-----Original Message-----
From: Tim Cutts [mailto:[EMAIL PROTECTED]
Sent: Wednesday, September 17, 2008 6:52 AM
To: Lux, James P
Cc: Prentice Bisbal; Beowulf
Subject: Re: [Beowulf] MS Cray


On 17 Sep 2008, at 2:22 pm, Lux, James P wrote:

> But how is that any different than having a PC on your desk?
>
> I see the deskside supercomputer as a revisiting of the "workstation"
> class computer.  Used to be that PCs and Apples were what sat on most
> peoples desks, but some had Apollo or Sun or Perq workstations,
> because they had applications that needed the computational horsepower
> (or, more likely, the high res hardware graphics support.. A CGA was
> pretty painful for doing PC board layout).
>
> Same sort of thing for having the old Tektronix 4014  graphics
> terminal, rather than hiking down to the computer center to pick up
> your flatbed plotter output.
>
> Jim

We don't generally allow people here to buy their own PCs and Apples either.  
They get a standard build from us, all centrally managed by LanDESK.  They also 
get a known type of hardware; they can't just buy what the hell they like.

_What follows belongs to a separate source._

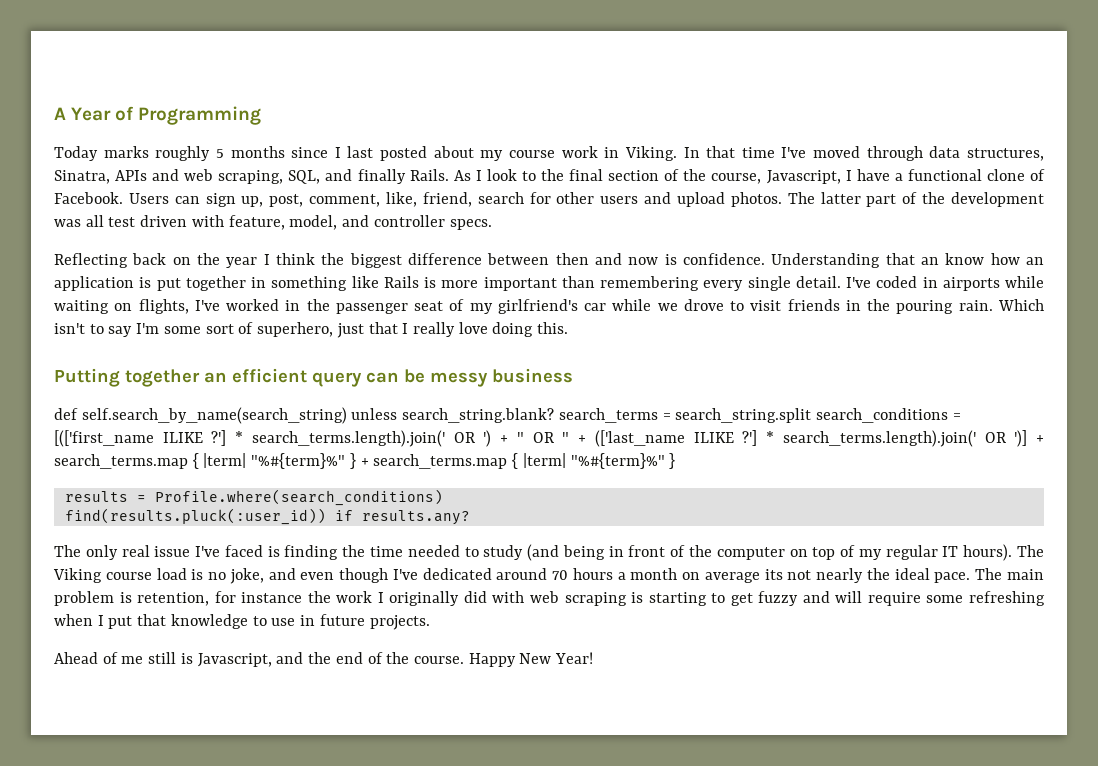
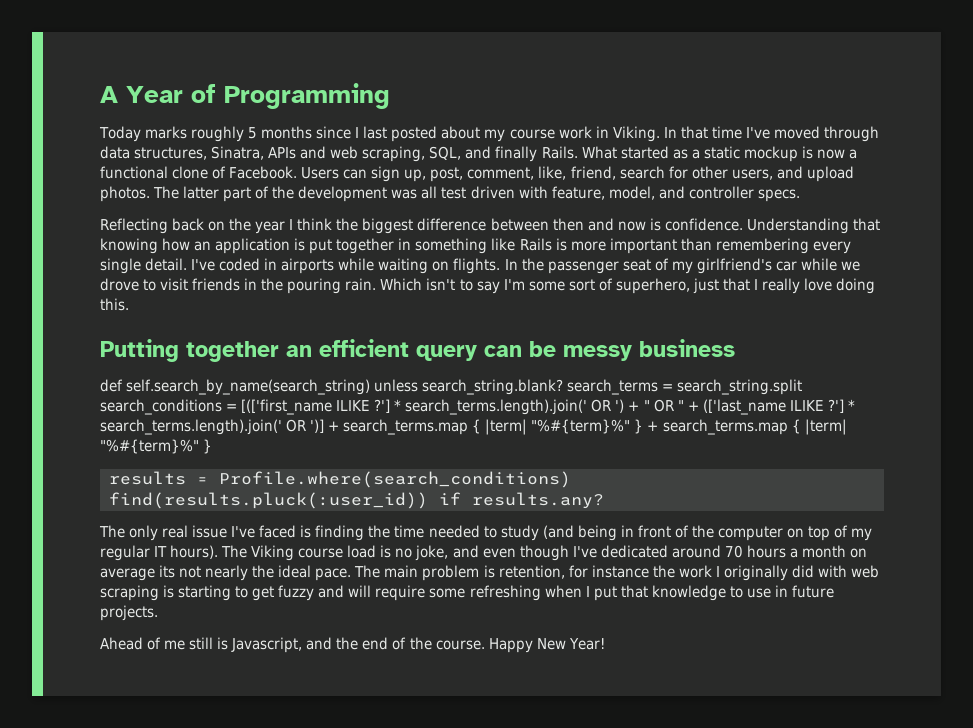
[453,169,890,184] As I look to the final section of the course, Javascript, I have -> [581,146,845,162] What started as a static mockup is now
[600,196,639,204] users -> [731,169,773,180] users,
[921,253,985,265] an know -> [100,238,158,254] knowing
[138,299,301,314] flights, I've worked in -> [453,258,518,274] flights. In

I 
have more than 800 Windows desktops to support.  If they were all different and 
purchased ad-hoc by individual users, I would be in even worse hell than I am 
already.

Most people don't build Beowulf clusters out of ad-hoc piles of machines from 
God-knows-where.  Most of us buy consistent hardware, because it's impossible 
to support anything else.

The Tektronix graphics terminal is slightly different, because it was just 
that, a terminal, and consequently doesn't present such a headache.

Tim

----

Indeed, and such is the case in most large organizations.  Two that I have 
direct familiarity with have slightly different models.  One, in a Fortune 500 
company, had, at any time, only 3 possible hardware configurations for the 
desktop (with literally 10s of thousands deployed), with the actual image 
rolled out every day. Essentially, the disk drive in the box served as a local 
cache.  There were other configurations for software developers, but still, 
pretty much locked down.  The server farms are run separately, by a centralized 
organization, as is the mainframe.  A small "departmental server" (e.g. for a 
software development group to use for testing) would be in a server room 
somewhere, managed by the central org.




  The other, here at JPL, has about 10,000 or so computers of various ages and 
configurations that are managed collectively (as opposed to those being 
Sysadmined locally,e.g. in a lab).  At any given time, there's a dozen or so 
kinds of computers (desktop/laptop/PC/Mac) available, but since the 
configurations are changing, and they have a 3 year recycle time, there's 
probably 30 or 40 configurations in the field at a given time.  The software 
configuration is substantially more consistent, in that there's a basic "core 
software" load of OS, tools (Office, Mail, Calendaring), but people, in 
general, have admin access to their own machine, and are free to install 
anything else (as long as it's legal).  OTOH, if something you add causes 
problems, they're not on the hook to support it, and ultimately, their response 
might be to reimage the disk.  They ARE pushing towards a thin client model, at 
least for non-specialized desktop users (e.g. if all you do is email, 
calendaring, do!
 cuments, and web service consuming). Interestingly, the monthly cost for both 
organizations is about the same ( a few hundred bucks a month for hardware 
lease+service).  We also have "servers for rent" (with SA and 24/7 monitoring 
done by others), as well as various and sundry supercomputers.  A deskside 
supercomputer would fit in the model here fairly well, as just another flavor 
of either high performance desktop machine, or as a small server in your lab.